You can easily imagine, I think, that this fresh paraphrastic translation of the familiar parable of the Good Samaritan might have hit its Southern audience in the Civil Rights era a little differently than the King James Version would have.  At least, I certainly hope so.  And it rather dramatically represents something that we all ought to be doing, in our own way.  Scripture should comfort us, yes.  But it should also interrogate and challenge us.

Ambrose Bierce’s wonderful Devil’s Dictionary offers this definition:

Christian, n.  One who believes that the New Testament is a divinely inspired book admirably suited to the spiritual needs of his neighbor. One who follows the teachings of Christ in so far as they are not inconsistent with a life of sin.

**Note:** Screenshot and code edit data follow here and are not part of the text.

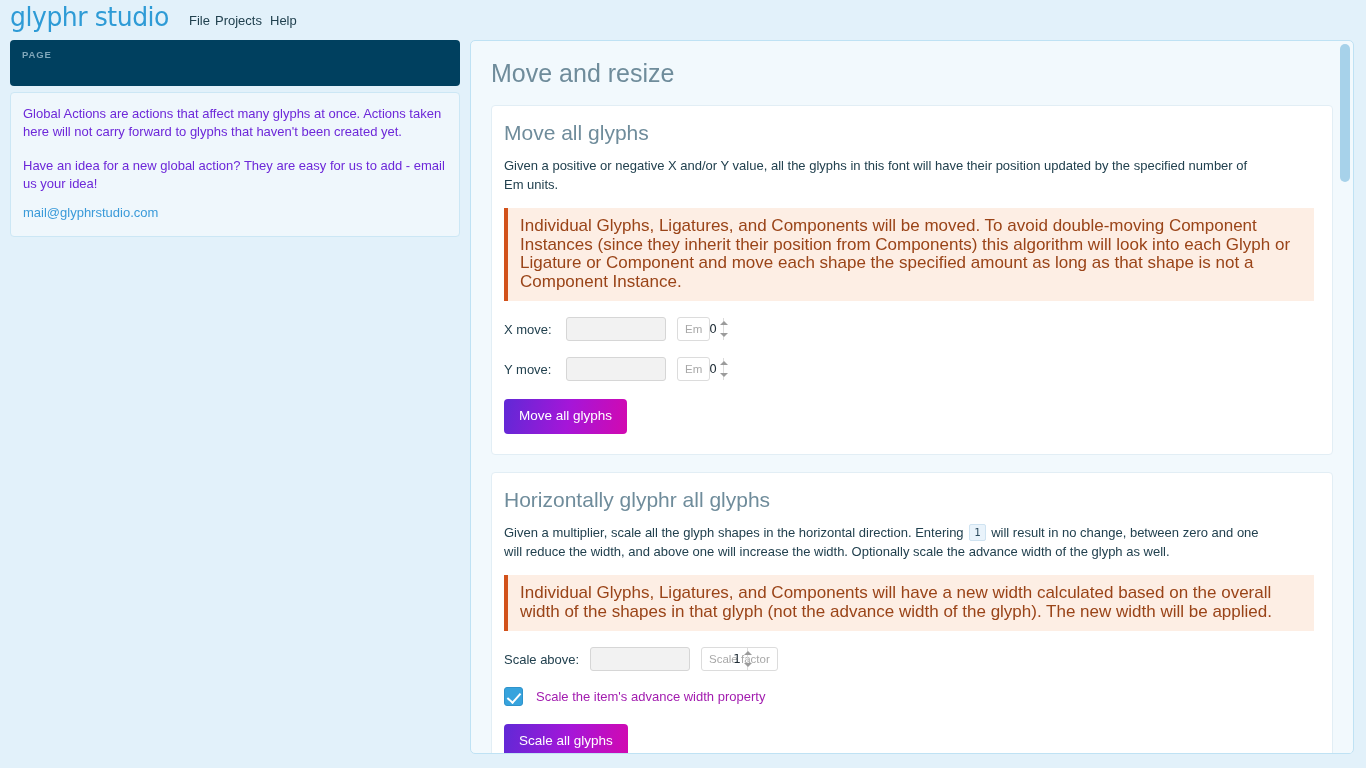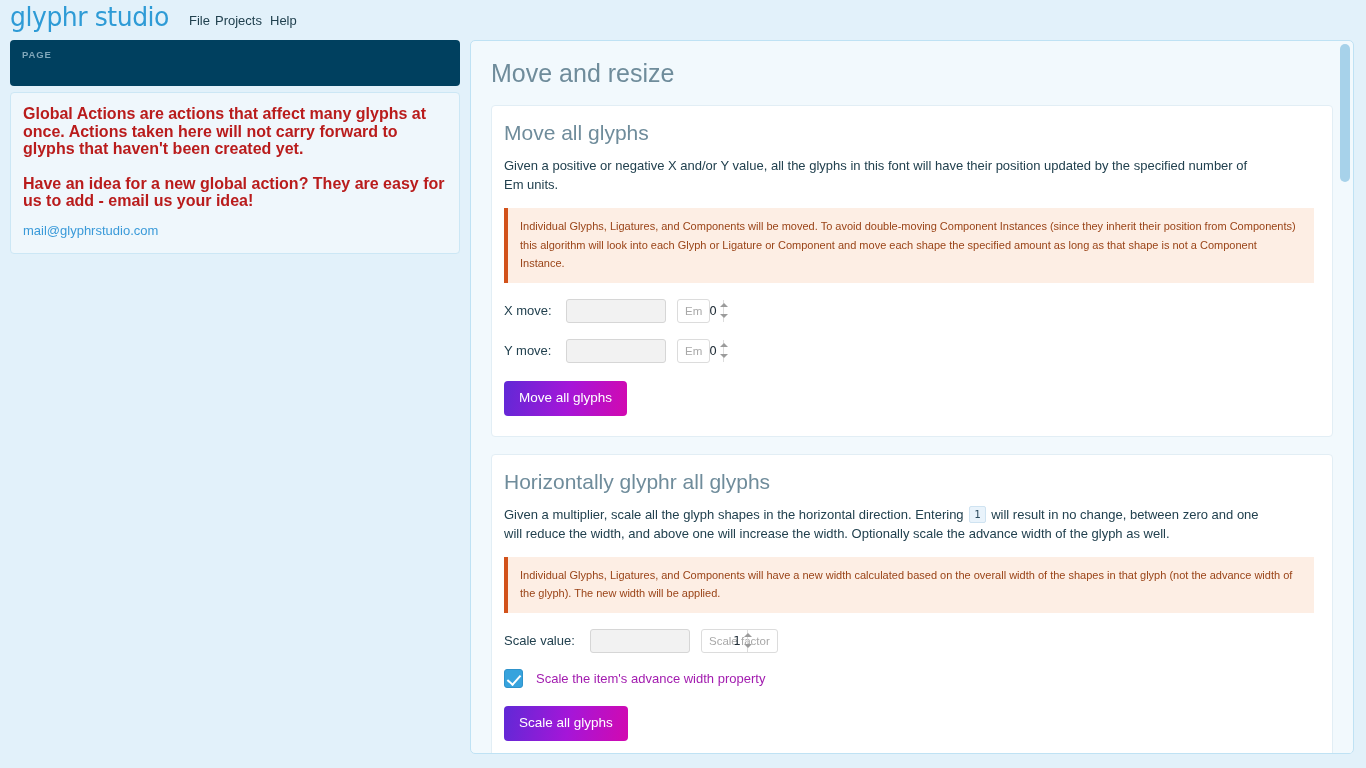"Global Actions are actions that" .side-p { color: #b91c1c -> #6d28d9; font-size: 16px -> 13px; font-weight: bold -> none }
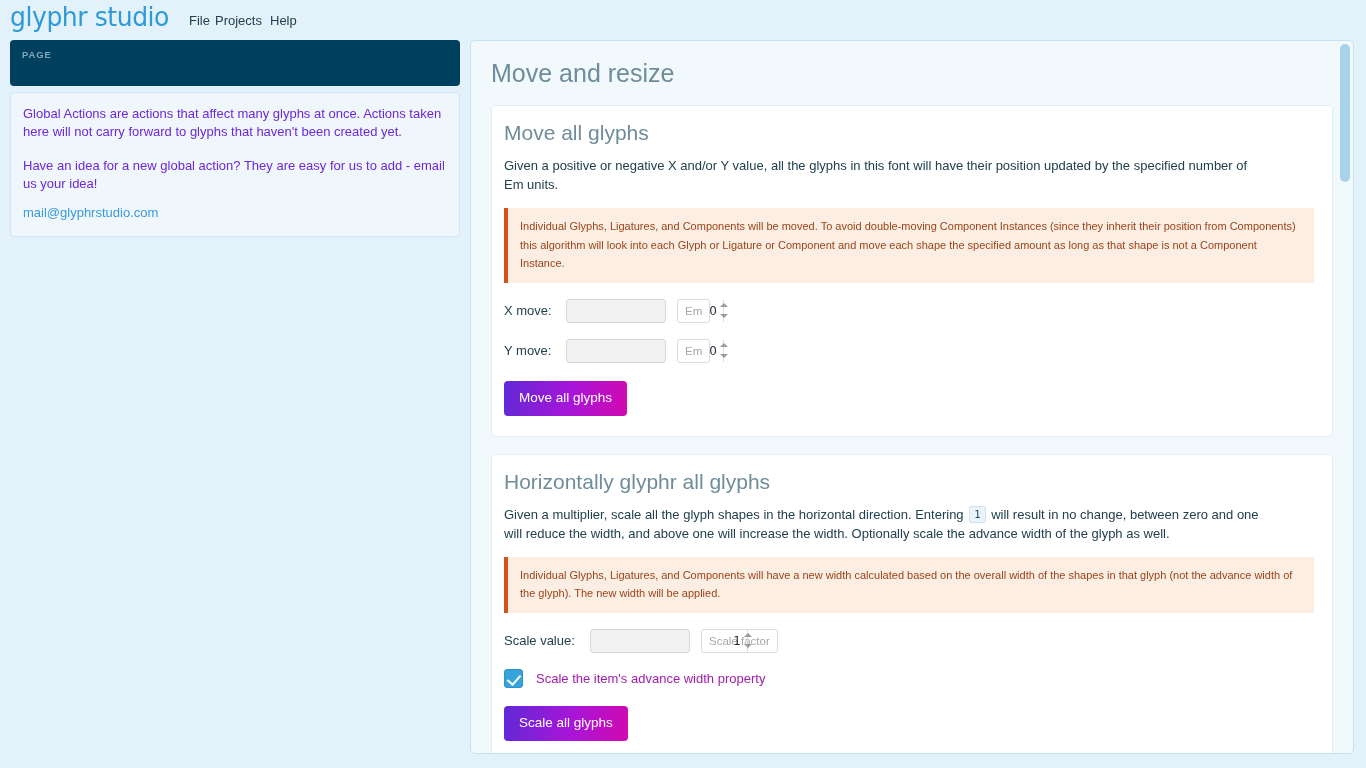"Individual Glyphs, Ligatures, and" .notice p { font-size: 11px -> 17px }
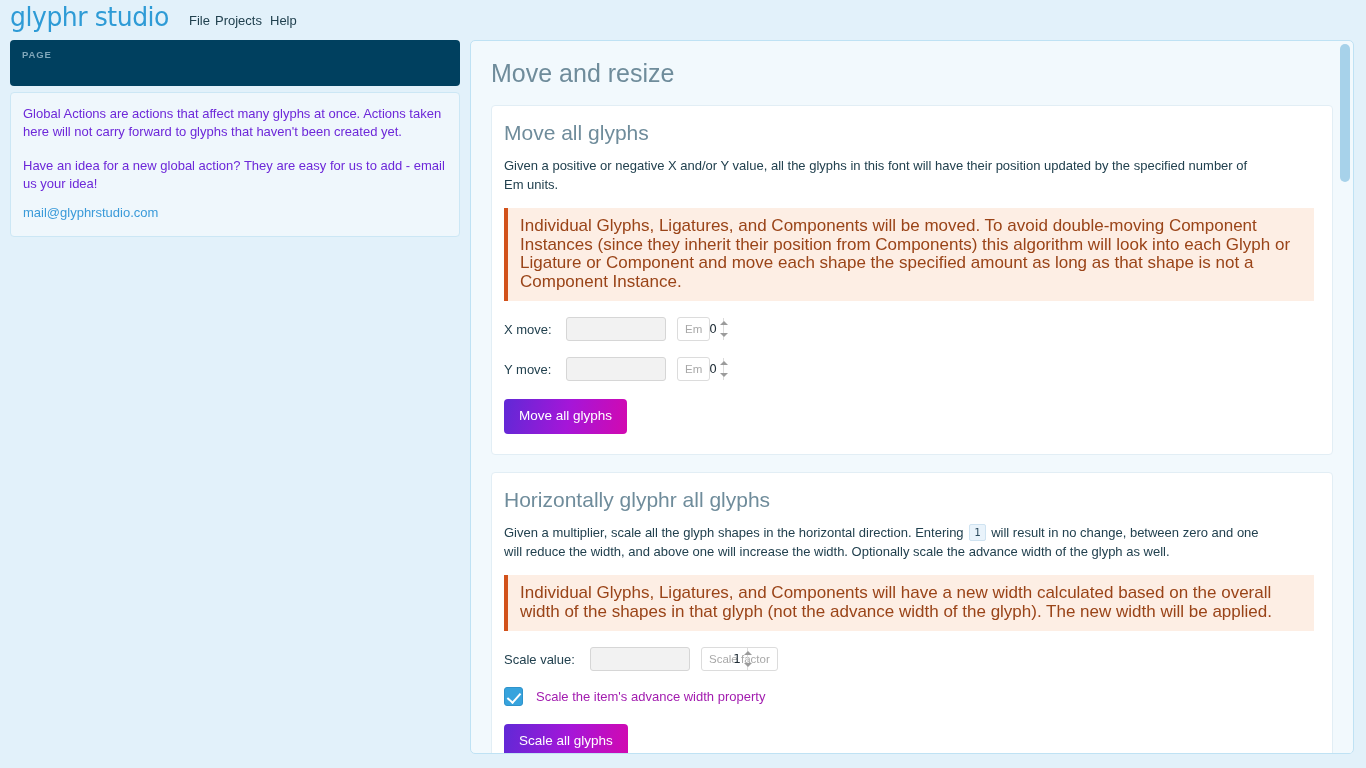"Scale value:" span.field-label { text: value -> above }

So, while Clarence Jordan’s updating of the familiar parable is aimed squarely at the segregationist white Christians of Georgia and the South in the fifties and sixties, we would commit a very serious error if we were to simply let it stop there, reasoning in self-satisfaction that, well, they really deserved it.

The question that the disciples asked at the Last Supper when the Savior prophesied that one of them would betray him — “Lord, is it I?” — is a question that each of us, too, should ask of ourselves.  (See President Dieter F. Uchtdorf’s October 2014 conference remarks on precisely this topic.)

“I did liken all scriptures unto us,” wrote the Book of Mormon prophet Nephi in much the same spirit, “that it might be for our profit and learning” (1 Nephi 19:23).